Zwischen Februar und April pendelte ich zwischen Reha und Krankenhaus, weil sich mein Zustand immer weiter verschlechterte. Zwischenzeitlich bekam ich die Diagnose Paranodopathie und es wurde deutlich, dass ich eine andere Therapie benötigte. Ende März bekam ich die erste Infusion mit dem Immunsuppressivum Rituximab, welches die B-Zellen zerstört aus denen sich die Antikörper entwickeln. Zu diesem Zeitpunkt saß ich aufgrund meines Kraftverlustes bereits im Rollstuhl und wurde immer unselbstständiger. Ich konnte nicht mehr alleine aufstehen und stehen, mich im Bett undrehen,alleine auf Toilette gehen oder an- und ausziehen. Meine Sehschärfe wurde immer schlechter und ich erkannte nur noch verschwommene Farben. Meine Arme und Hände wurden allmählich auch immer schwächer und ich konnte kaum den Rollstuhl bewegen. In der Reha konnte ich bei den meisten Therapien nicht mehr mitmachen, weil mir die Kraft fehlte. Und ich war einfach erschöpft. Am liebsten hätte ich die ganze Zeit nur geschlafen.

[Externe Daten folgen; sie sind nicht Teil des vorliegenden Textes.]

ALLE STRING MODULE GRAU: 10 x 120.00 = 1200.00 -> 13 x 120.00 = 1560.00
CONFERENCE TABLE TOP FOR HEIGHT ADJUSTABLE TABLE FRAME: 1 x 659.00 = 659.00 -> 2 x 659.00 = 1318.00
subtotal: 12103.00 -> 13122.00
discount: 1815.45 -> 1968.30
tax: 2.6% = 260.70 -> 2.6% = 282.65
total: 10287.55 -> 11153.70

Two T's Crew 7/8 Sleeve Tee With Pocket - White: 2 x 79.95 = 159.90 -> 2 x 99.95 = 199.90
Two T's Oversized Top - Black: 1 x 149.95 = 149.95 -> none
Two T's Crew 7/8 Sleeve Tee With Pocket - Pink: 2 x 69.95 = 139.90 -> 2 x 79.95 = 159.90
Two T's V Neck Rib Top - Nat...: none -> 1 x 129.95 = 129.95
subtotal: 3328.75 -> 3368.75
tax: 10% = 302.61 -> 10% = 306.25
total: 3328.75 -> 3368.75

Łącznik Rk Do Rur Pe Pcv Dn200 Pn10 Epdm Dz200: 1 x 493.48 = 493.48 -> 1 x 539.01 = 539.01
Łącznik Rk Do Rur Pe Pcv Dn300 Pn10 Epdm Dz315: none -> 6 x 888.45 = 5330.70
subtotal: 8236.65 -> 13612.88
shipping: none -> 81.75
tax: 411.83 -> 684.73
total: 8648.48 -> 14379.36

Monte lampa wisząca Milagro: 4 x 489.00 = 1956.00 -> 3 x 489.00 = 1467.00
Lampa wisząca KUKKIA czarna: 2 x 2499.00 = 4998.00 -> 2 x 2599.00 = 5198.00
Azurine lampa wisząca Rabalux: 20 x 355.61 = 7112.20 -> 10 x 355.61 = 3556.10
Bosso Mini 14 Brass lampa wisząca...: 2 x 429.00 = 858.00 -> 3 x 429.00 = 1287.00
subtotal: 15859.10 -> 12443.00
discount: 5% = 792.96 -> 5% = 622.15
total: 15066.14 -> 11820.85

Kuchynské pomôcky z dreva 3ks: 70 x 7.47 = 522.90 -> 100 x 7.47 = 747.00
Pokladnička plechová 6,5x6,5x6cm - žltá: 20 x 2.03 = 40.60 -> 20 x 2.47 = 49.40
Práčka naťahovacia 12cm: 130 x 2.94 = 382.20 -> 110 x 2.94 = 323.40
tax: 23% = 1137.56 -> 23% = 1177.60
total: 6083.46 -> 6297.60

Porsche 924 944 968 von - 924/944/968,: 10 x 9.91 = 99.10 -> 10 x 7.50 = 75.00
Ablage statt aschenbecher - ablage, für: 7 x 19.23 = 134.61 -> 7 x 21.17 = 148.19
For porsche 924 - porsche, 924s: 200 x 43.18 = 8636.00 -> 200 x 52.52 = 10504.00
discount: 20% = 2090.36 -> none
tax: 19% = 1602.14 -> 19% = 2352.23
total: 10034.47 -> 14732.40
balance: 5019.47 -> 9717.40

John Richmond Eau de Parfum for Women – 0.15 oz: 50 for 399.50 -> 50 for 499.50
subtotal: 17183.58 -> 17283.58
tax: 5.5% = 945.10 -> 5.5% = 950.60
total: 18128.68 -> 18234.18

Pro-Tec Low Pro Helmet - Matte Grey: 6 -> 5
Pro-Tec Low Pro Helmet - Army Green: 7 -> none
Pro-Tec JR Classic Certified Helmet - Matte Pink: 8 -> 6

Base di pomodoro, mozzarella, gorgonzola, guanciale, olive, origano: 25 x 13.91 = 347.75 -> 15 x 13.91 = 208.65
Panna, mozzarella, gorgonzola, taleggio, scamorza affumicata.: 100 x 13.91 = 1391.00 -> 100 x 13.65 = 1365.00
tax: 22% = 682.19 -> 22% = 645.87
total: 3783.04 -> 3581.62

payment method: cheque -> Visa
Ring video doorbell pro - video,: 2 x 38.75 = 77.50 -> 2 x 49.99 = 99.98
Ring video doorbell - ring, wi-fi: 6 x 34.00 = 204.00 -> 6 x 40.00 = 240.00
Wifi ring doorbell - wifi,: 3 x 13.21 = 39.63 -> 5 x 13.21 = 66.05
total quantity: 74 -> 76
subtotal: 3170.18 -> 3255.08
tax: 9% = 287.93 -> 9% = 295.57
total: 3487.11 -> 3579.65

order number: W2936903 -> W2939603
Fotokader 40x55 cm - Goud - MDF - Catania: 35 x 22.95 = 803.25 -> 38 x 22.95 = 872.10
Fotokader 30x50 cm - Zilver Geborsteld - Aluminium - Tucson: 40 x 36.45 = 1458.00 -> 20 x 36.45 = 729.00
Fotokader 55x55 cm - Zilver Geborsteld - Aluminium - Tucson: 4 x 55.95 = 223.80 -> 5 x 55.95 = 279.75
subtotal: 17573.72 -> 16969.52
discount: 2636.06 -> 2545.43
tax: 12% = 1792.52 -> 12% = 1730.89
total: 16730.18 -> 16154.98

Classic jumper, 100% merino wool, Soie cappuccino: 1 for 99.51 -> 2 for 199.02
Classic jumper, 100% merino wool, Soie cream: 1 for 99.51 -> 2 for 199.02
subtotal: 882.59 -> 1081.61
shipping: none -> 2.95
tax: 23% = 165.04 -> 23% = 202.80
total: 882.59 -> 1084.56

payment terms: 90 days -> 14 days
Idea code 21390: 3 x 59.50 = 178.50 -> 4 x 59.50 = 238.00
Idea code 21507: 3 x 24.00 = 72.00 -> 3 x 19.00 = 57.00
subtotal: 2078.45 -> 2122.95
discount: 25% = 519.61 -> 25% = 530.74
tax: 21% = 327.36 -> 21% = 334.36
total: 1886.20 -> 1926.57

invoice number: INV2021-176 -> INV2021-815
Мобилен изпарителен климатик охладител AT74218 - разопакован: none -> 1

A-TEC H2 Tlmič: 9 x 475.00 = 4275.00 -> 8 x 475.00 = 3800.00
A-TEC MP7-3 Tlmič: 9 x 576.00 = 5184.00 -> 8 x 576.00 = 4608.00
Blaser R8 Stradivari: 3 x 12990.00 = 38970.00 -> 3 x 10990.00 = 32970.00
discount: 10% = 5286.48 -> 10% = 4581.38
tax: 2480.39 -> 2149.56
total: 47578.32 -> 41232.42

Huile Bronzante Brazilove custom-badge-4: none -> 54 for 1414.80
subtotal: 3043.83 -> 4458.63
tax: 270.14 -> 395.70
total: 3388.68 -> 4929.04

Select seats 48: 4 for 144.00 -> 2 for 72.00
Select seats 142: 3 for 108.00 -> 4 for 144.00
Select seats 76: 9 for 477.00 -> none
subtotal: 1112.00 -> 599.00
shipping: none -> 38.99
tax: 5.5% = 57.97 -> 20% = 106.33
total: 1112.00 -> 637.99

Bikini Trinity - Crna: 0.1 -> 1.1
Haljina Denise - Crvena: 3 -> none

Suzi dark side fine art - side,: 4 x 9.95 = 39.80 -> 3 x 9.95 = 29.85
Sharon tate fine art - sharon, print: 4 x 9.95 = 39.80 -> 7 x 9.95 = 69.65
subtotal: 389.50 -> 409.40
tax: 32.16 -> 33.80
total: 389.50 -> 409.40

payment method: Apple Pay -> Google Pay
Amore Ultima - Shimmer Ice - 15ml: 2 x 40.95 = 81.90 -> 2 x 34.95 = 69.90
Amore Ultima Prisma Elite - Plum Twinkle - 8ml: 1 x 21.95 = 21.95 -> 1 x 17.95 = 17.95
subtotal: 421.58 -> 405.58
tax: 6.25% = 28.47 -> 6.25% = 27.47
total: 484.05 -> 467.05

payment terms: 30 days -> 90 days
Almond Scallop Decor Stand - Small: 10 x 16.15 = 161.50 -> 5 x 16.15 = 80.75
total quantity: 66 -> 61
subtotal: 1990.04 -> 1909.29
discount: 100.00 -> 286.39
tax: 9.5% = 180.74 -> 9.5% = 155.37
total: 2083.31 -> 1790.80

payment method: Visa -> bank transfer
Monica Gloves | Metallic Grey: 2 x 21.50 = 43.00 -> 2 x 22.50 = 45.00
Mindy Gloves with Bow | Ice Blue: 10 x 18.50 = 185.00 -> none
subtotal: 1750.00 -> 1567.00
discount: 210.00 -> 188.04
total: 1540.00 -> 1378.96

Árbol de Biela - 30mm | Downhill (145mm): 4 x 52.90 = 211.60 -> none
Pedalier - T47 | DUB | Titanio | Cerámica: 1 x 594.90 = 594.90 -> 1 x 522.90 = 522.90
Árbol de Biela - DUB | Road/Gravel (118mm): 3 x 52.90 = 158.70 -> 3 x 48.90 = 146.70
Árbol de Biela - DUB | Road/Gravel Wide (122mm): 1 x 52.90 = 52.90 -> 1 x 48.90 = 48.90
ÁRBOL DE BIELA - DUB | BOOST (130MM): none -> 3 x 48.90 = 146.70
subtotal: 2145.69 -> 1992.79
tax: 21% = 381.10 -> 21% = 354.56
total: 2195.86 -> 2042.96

Seit Sommer 2021 bin ich wieder zu Hause und versuche mit ganz viel liebevoller Unterstützung mein neues Leben zu meistern. Natürlich war es eine große Herausforderung für meinen Partner und mich. Die Wohnung im Obergeschoss ist ohne Fahrstuhl, das Badezimmer nicht rollstuhlgerecht, ich benötigte bei jeder alltäglichen Tätigkeit Unterstützung. Ich konnte noch nicht einmal meinen Briefverkehr selber durchführen, da ich weder den Brieftext lesen noch den Stift zum Schreiben halten konnte. Es war schrecklich!

Am 11. April bekomme ich die vierte Infusion mit Rituximab und seit Anfang diesen Jahres geht es mir endlich wieder besser. Meine Kraft strömt allmählich wieder durch meinen Körper, ich schaffe es wieder alleine aufzustehen und ein paar Schritte am Rollator zu gehen, den Stift zu halten und ein paar Worte zu schreiben, selbstständig meiner Körperhygiene nachzugehen und meinen Freund ein bisschen im Haushalt zu unterstützen.
Besonders freue ich mich momentan darüber wieder etwas auf unserer Terrasse rumwuseln und den Frühling genießen zu können. Das habe ich letztes Jahr doch sehr vermisst.
Ich habe meine Krankheit angenommen und versuche nun das Beste daraus zu machen. Immer wieder mit neuen Herausforderung. Ich wünsche mir, dass ich im Sommer wieder Treppe steigen und alleine in den Garten kommen kann. Aber auch eine mögliche Wiedereingliederung in meinen Beruf steht auf dem Zettel. Natürlich vorausgesetzt, dass mein Medikament weiterhin wirkt und sich meine Nerven so gut regenerieren wie in den letzten Wochen. Alles andere steht in den Sternen.